Material from the collection is available to the MSU community through the MSU Libraries catalog and to Michigan residents through MeLCat, the Michigan e-library catalog. Users may check out material for a week and if lost or damaged, they will be charged to replace it.
“The Rovi video and music collections will provide unprecedented access to citizens across the state of Michigan,” Haka said. “This is not without considerable processing costs at the MSU Libraries, but it is a tremendous service to offer in the spirit of the land-grant mission.”
Within the next year, MSU Libraries plans to build gaming rooms, working with MSU game design faculty. It also plans to seek grant funds to hire more librarians to complete metadata tagging.
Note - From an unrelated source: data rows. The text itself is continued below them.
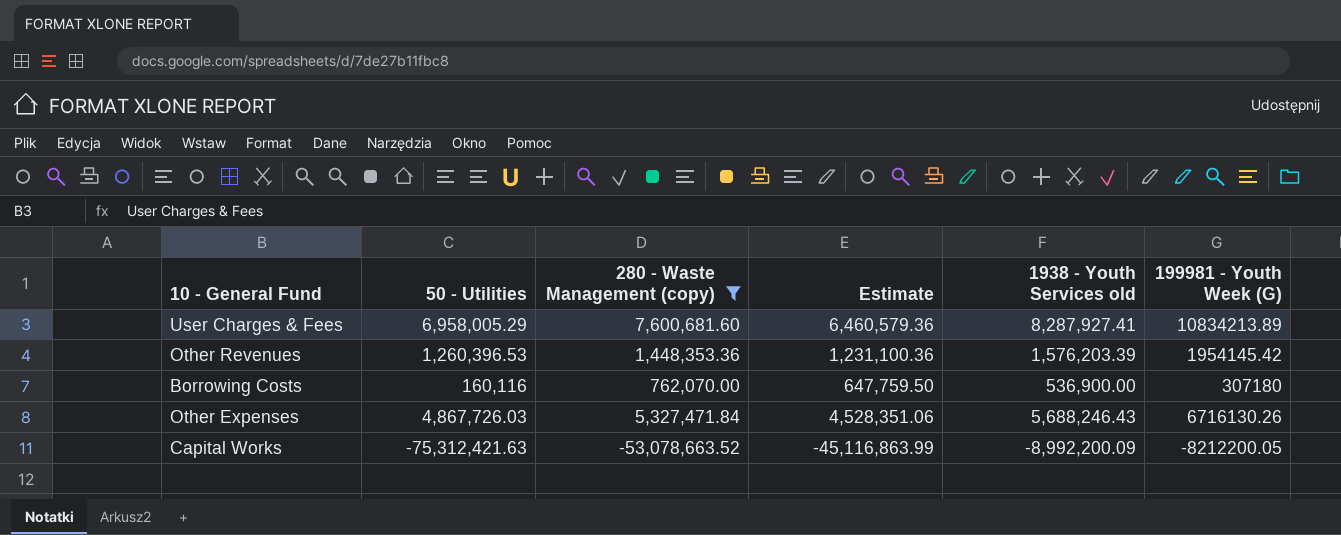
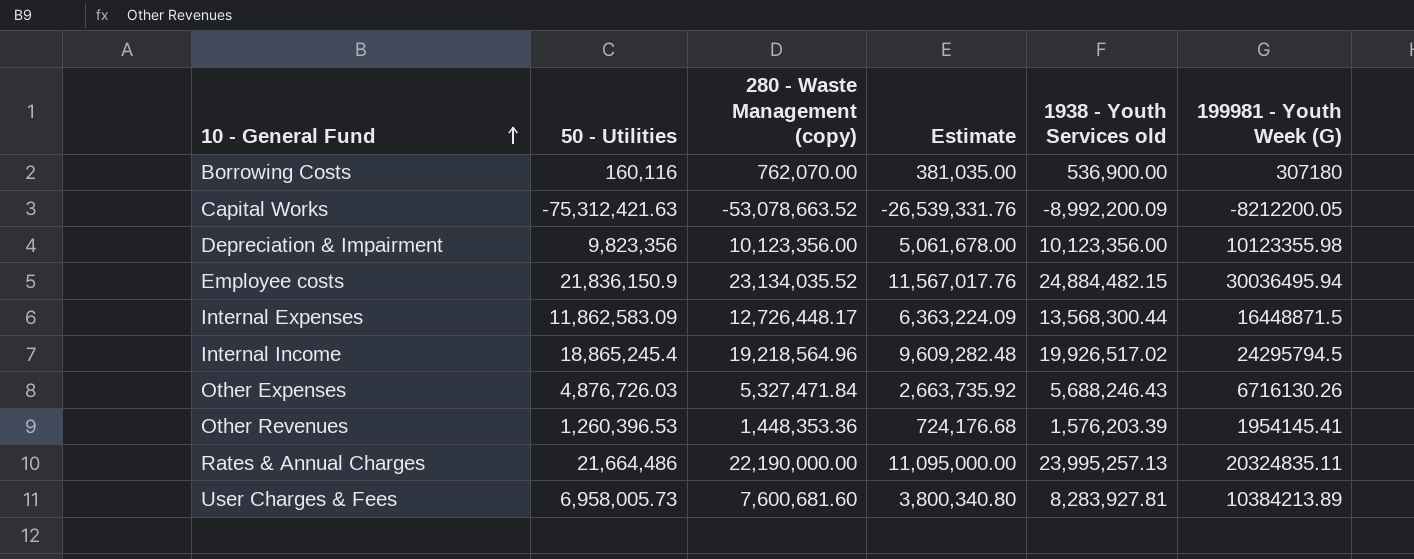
filter: 280 - Waste Management (copy) <= 7,600,681.60 -> none
row order: none -> 10 - General Fund ascending
column Estimate | formula: [280 - Waste Management (copy)] * 0.85 -> [280 - Waste Management (copy)] * 0.5
Other Expenses | 50 - Utilities: 4,867,726.03 -> 4,876,726.03
Other Revenues | 199981 - Youth Week (G): 1954145.42 -> 1954145.41
User Charges & Fees | 50 - Utilities: 6,958,005.29 -> 6,958,005.73
User Charges & Fees | 1938 - Youth Services old: 8,287,927.41 -> 8,283,927.81
User Charges & Fees | 199981 - Youth Week (G): 10834213.89 -> 10384213.89

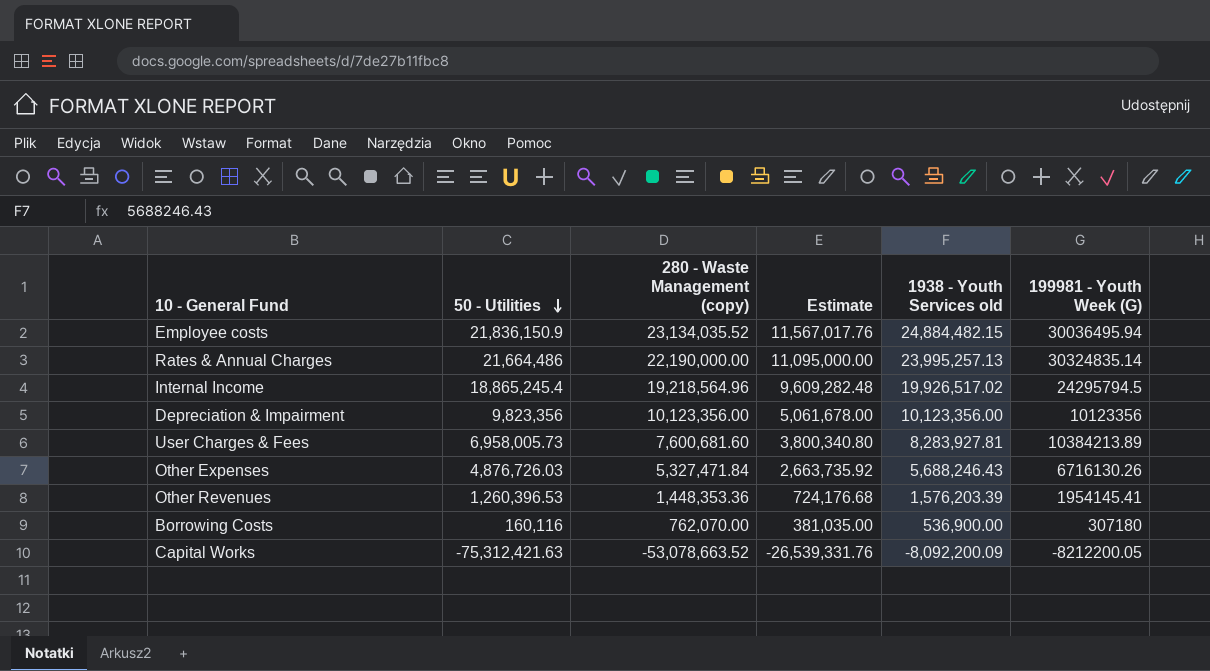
row order: 10 - General Fund ascending -> 50 - Utilities descending
row Internal Expenses: 11,862,583.09 | 12,726,448.17 | 6,363,224.09 | 13,568,300.44 | 16448871.5 -> none
Rates & Annual Charges | 199981 - Youth Week (G): 20324835.11 -> 30324835.14
Depreciation & Impairment | 199981 - Youth Week (G): 10123355.98 -> 10123356
Capital Works | 1938 - Youth Services old: -8,992,200.09 -> -8,092,200.09

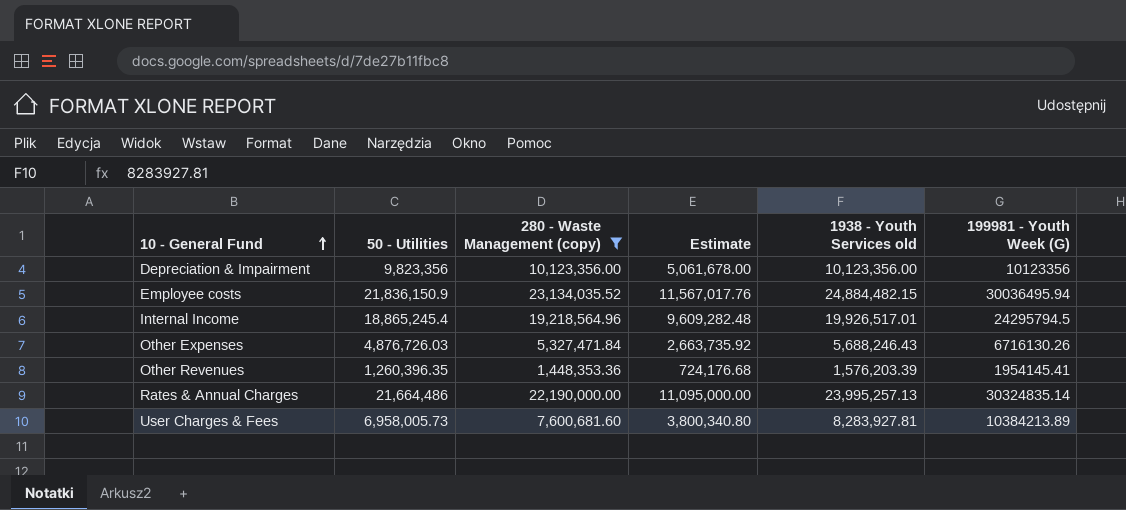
filter: none -> 280 - Waste Management (copy) >= 1,448,353.36
row order: 50 - Utilities descending -> 10 - General Fund ascending
Internal Income | 1938 - Youth Services old: 19,926,517.02 -> 19,926,517.01
Other Revenues | 50 - Utilities: 1,260,396.53 -> 1,260,396.35

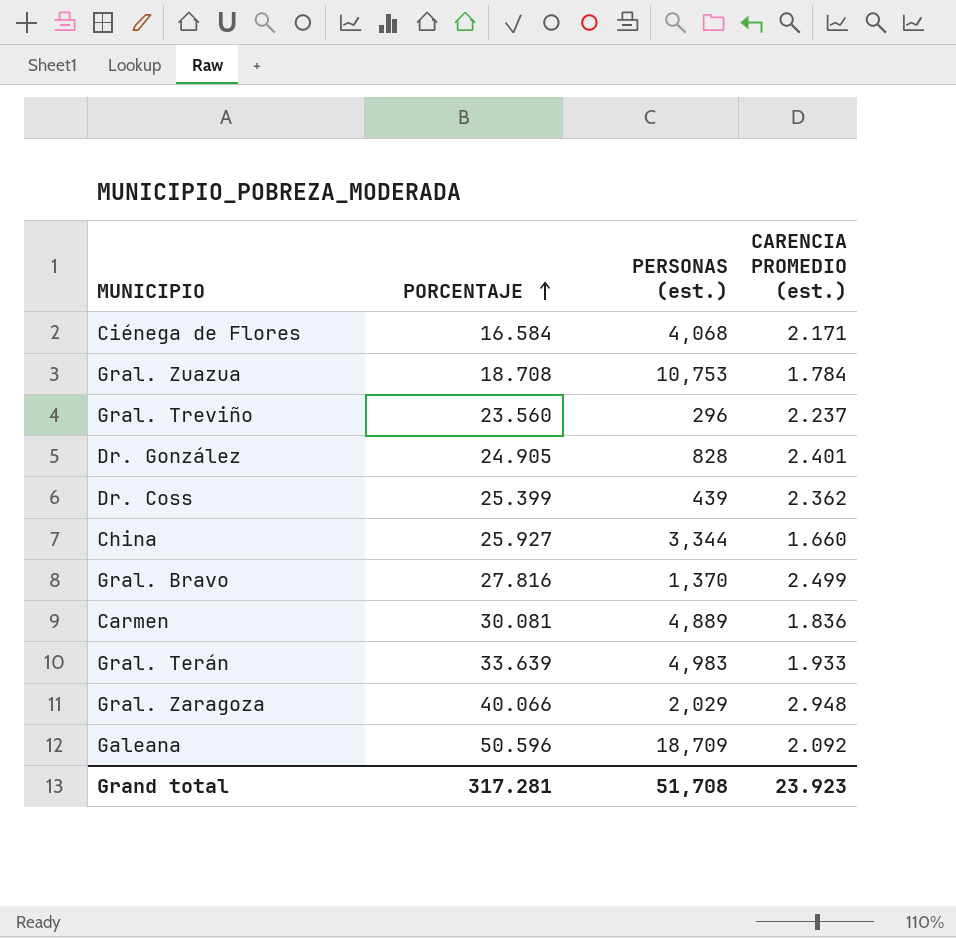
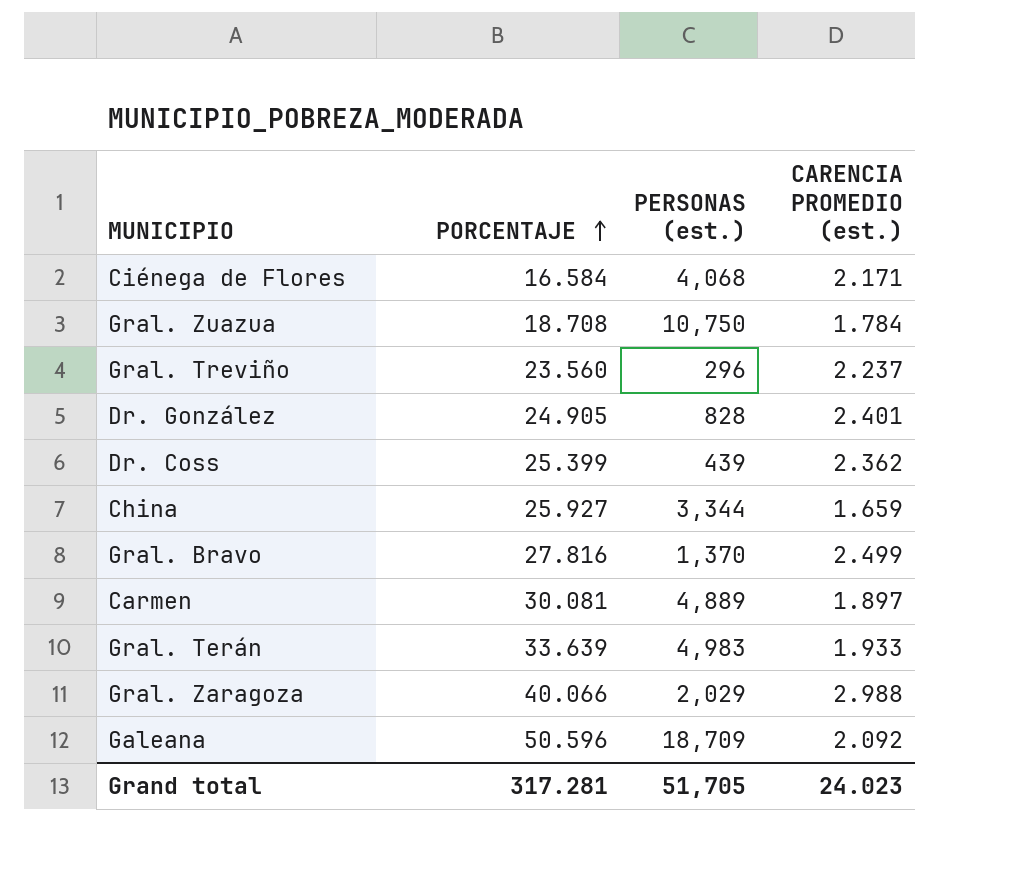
Gral. Zuazua | PERSONAS (est.): 10,753 -> 10,750
China | CARENCIA PROMEDIO (est.): 1.660 -> 1.659
Carmen | CARENCIA PROMEDIO (est.): 1.836 -> 1.897
Gral. Zaragoza | CARENCIA PROMEDIO (est.): 2.948 -> 2.988
Grand total | PERSONAS (est.): 51,708 -> 51,705
Grand total | CARENCIA PROMEDIO (est.): 23.923 -> 24.023

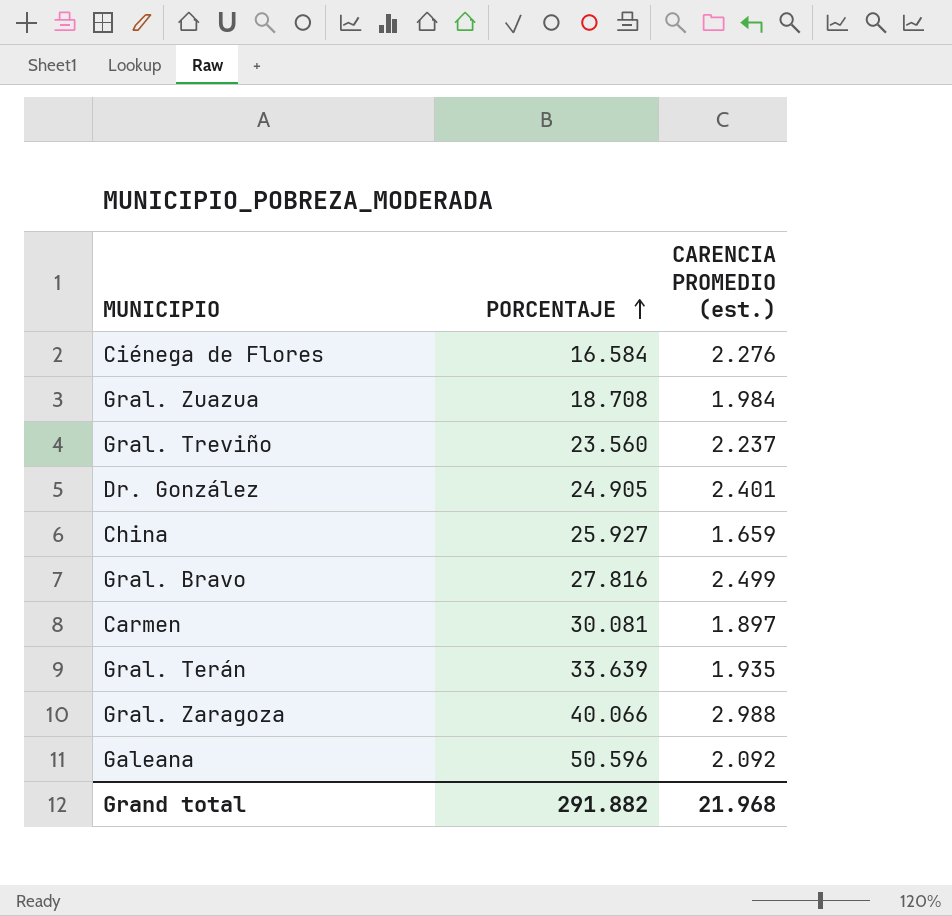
column PERSONAS (est.) | position: 3 -> none
row Dr. Coss: 25.399 | 439 | 2.362 -> none
Ciénega de Flores | CARENCIA PROMEDIO (est.): 2.171 -> 2.276
Gral. Zuazua | CARENCIA PROMEDIO (est.): 1.784 -> 1.984
Gral. Terán | CARENCIA PROMEDIO (est.): 1.933 -> 1.935
Grand total | PORCENTAJE: 317.281 -> 291.882
Grand total | CARENCIA PROMEDIO (est.): 24.023 -> 21.968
“Rovi’s extensive collection of entertainment media has enabled the cataloging, metadata tagging and editorial description of numerous albums, artists, movies, TV shows and video games for our customers worldwide,” said Kathy Weidman, senior vice president and general manager, metadata, Rovi. “Our donation to MSU marks the passing of these materials for use in an educational capacity, while also providing accessibility to the general public. It is extremely gratifying to establish the largest collection of entertainment content in a U.S. library and allow future generations to access and enjoy these wonderful media artifacts from the past two decades.”
MSU Libraries and Rovi Corp. will host a ribbon cutting ceremony at 2 p.m. today in the West Wing of the MSU Library. Media are welcome to attend the free public event. A reception will follow the ribbon cutting and will be held in The Green Room, West Wing, Fourth Floor.